I woke up yesterday feeling like a new woman but then I looked around me and realized that just catching up was going to deplete all my resources. So I came up with the plan. I did a good top to bottom (not including the basement…shudder) clean of the house while my "mother's helper" played with the kids and read books to them.

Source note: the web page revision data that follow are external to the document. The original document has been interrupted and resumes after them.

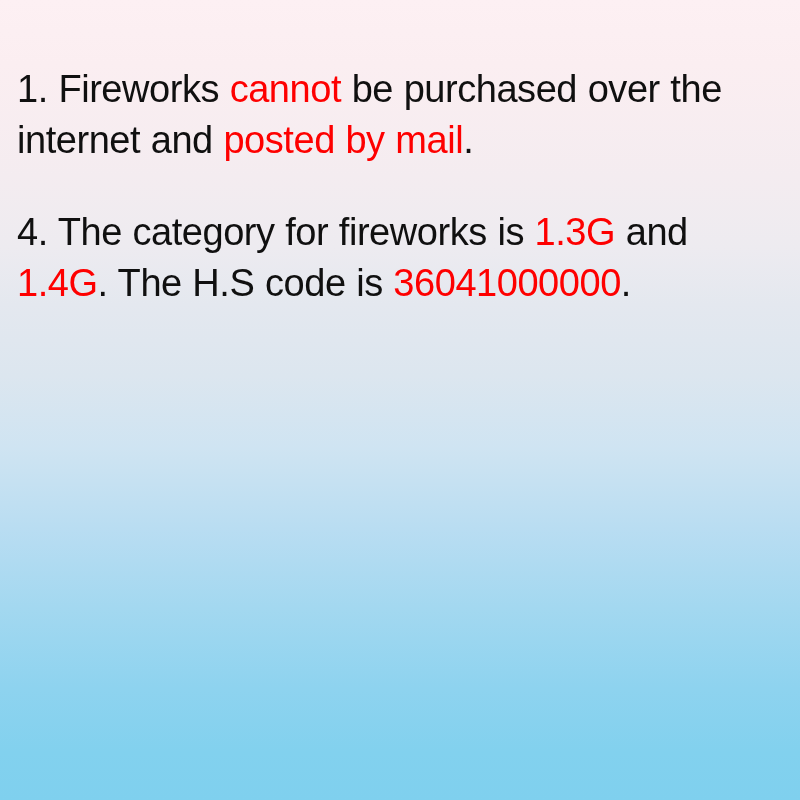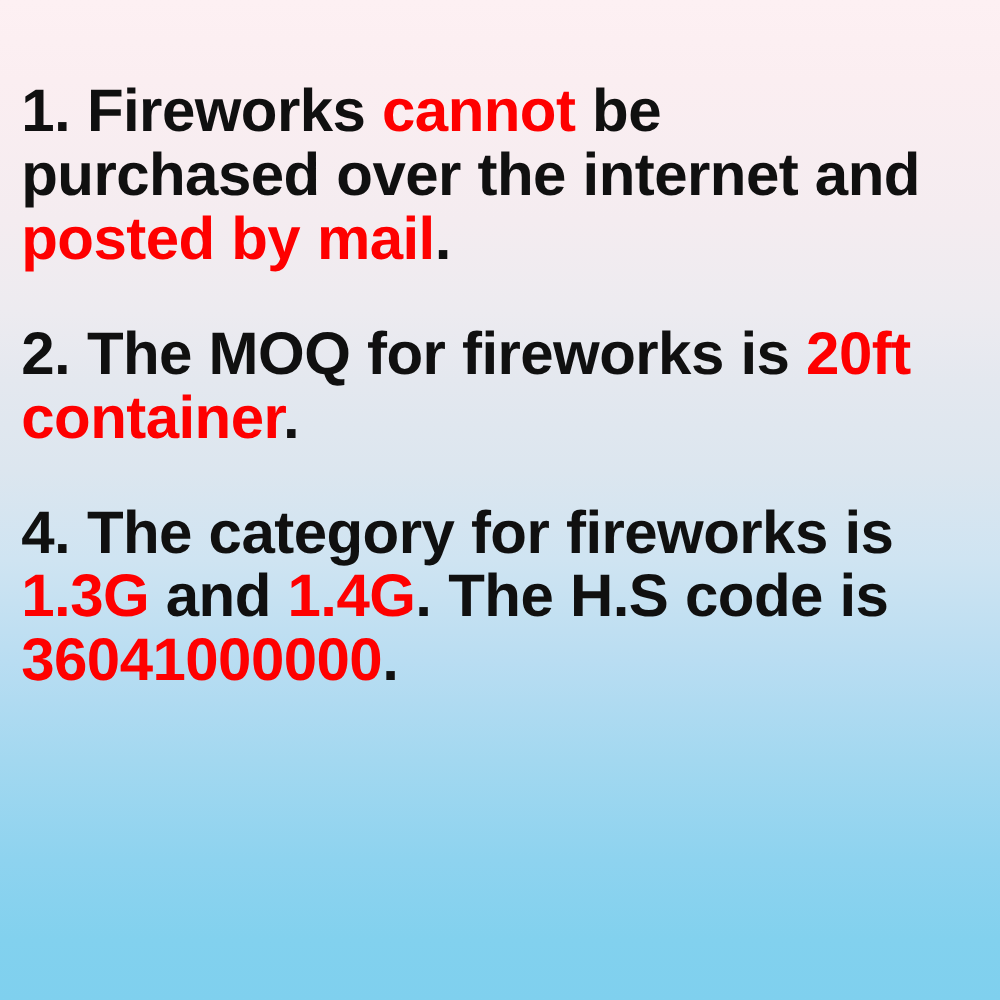"1. Fireworks cannot be purchased" .tip { font-size: 48px -> 38px; font-weight: bold -> normal }
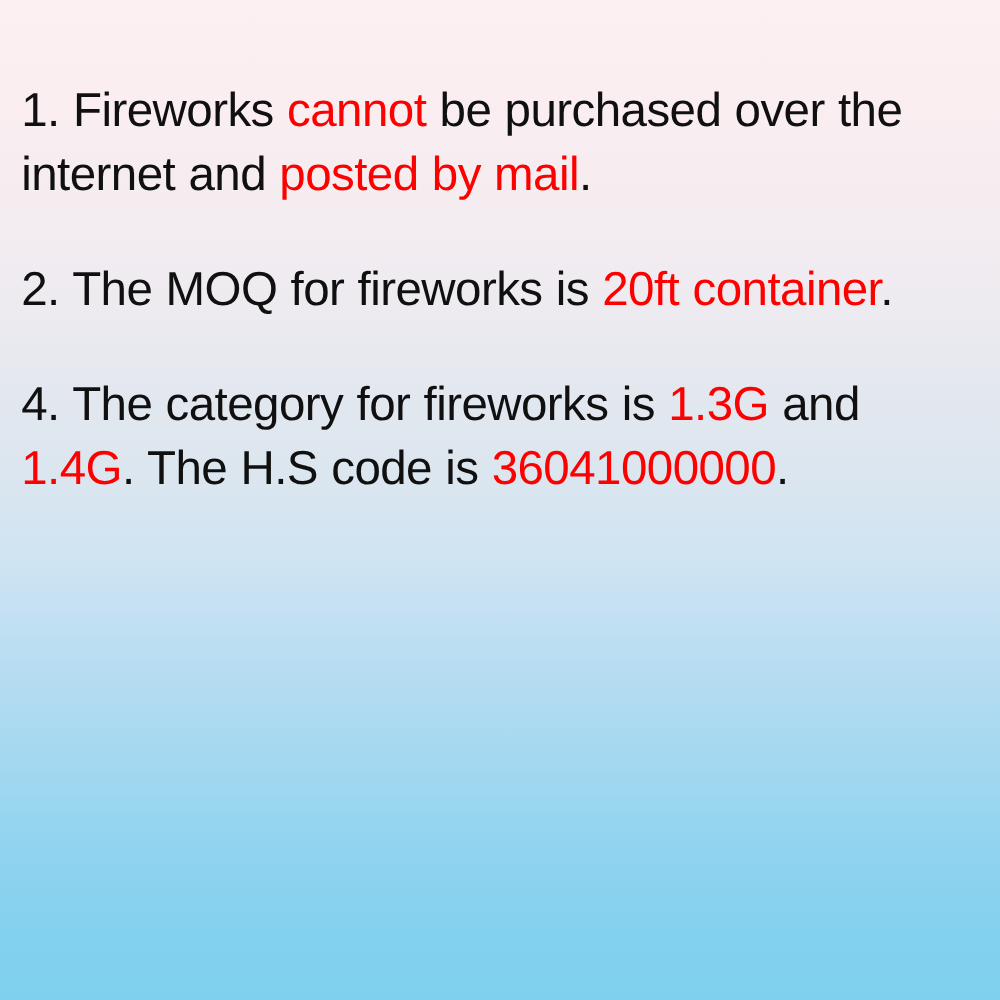"2. The MOQ for fireworks" p.tip { html: <p> <span>2. The MOQ for fireworks is </span><span>20ft container</span><span>.</span> </p> -> none }
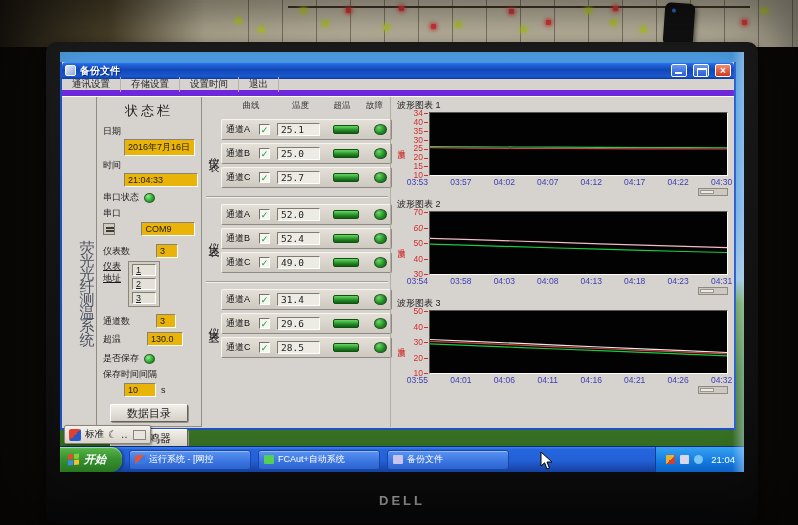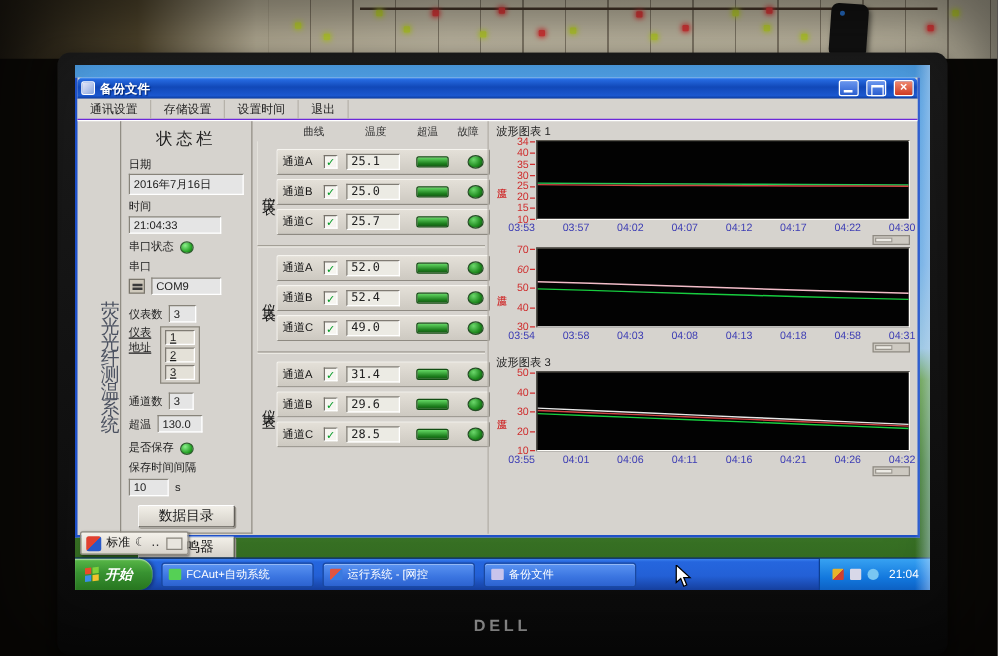"通讯设置" .menubar { border-bottom: 1px solid #6d28d9 -> 6px solid #6d28d9 }
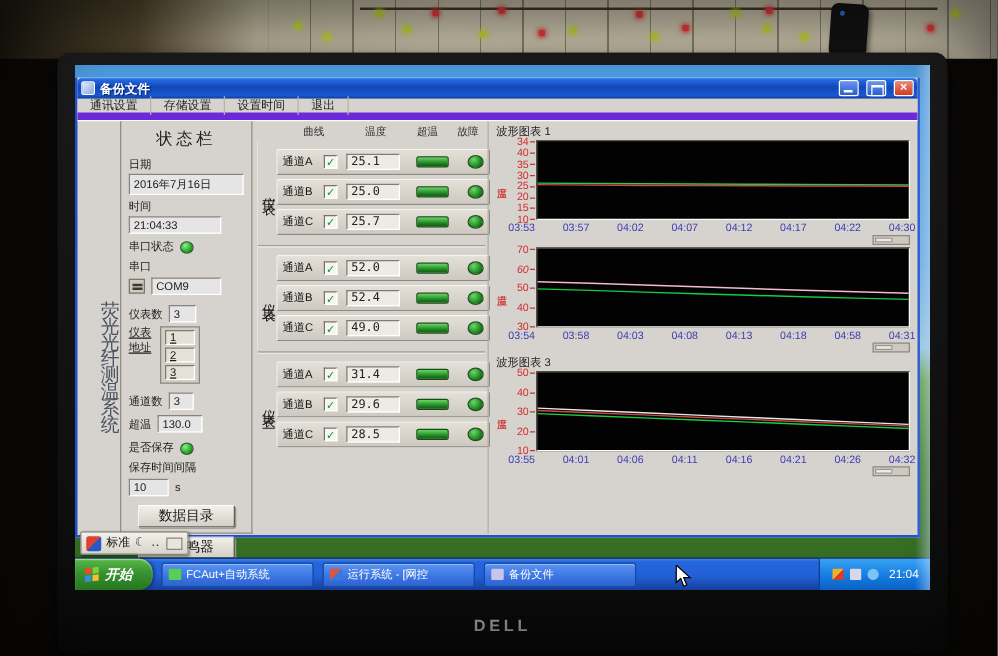"2016年7月16日" .sp-box { background: #e5e5e5 -> #eab308; margin-left: none -> 21px }
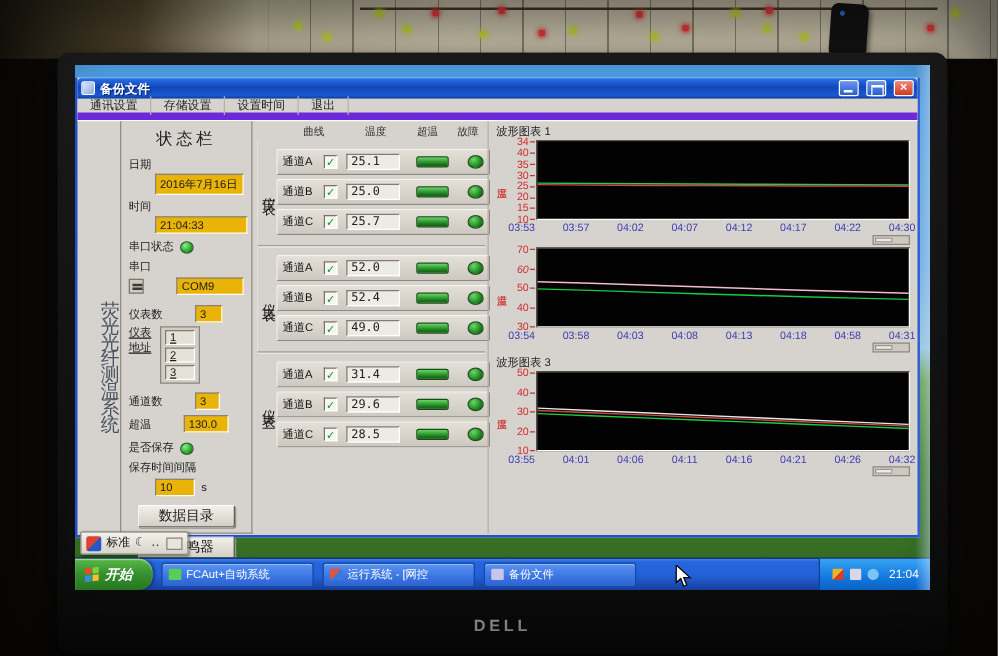"波形图表 2" div.chart-title { html: none -> <div>波形图表 2</div> }
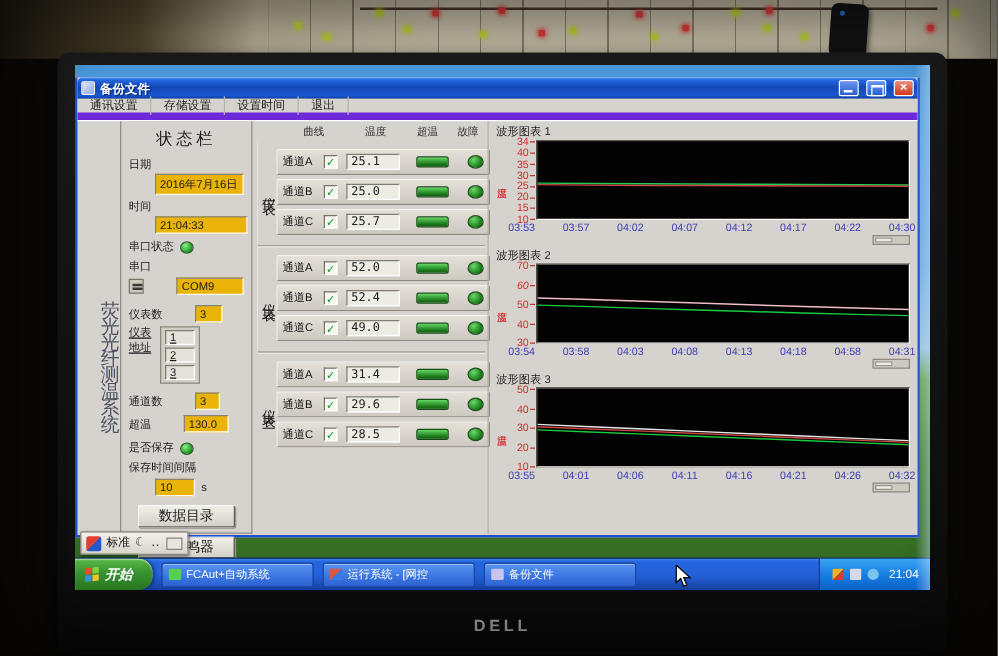"04:58" div.xtick { text: 04:58 -> 04:23 }
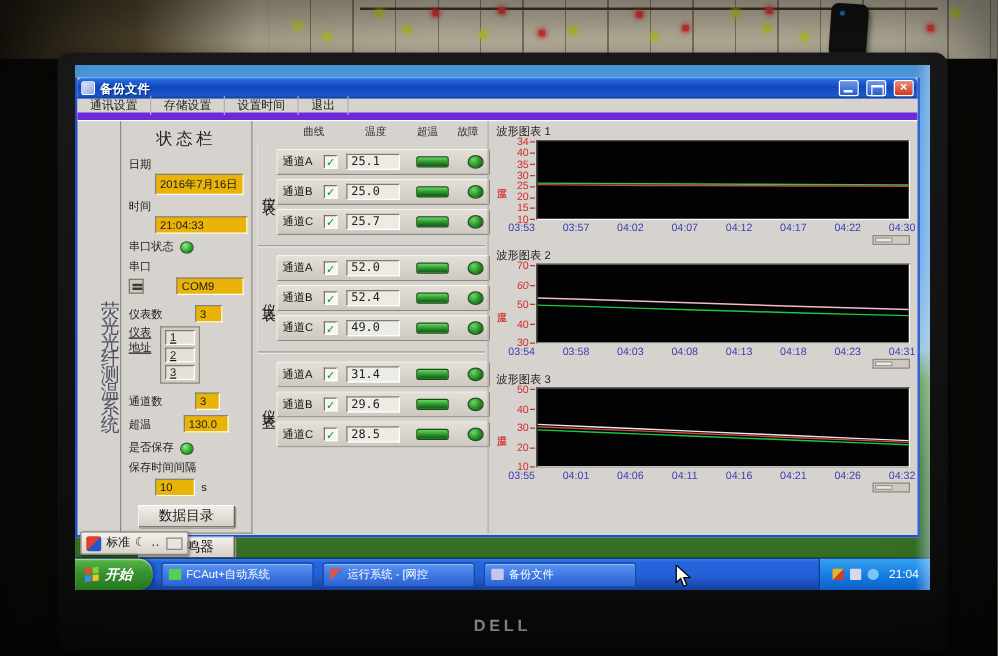"FCAut+自动系统" div.task-button { order: before "运行系统 - [网控" -> after "运行系统 - [网控" }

I loaded up all the dirty clothes from the last 3 weeks (no one had any underwear left. Let alone other clean clothes) and sheets from visitors and sleeping bags that had been peed in and damp towels that had been festering. Try not to imagine the smell. Loaded them up in the van. After work John dropped me off with my laundry, many quarters, Chinese for dinner and he took all the kids to the grocery store with a detailed list. While he was placating them with loads of surgery treats I filled up 1/2 of the washers with our laundry and watched days and days of continuous laundry tasks get accomplished in about 2 hours.
So now, instead of spending all next week getting caught up from my bad month I can just start fresh. Fresh and thankful for a good life. A healthy-ish body, a crazy but enjoyable family, a cozy home, a fridge full of food and a heavy but manageable work load to keep it all going.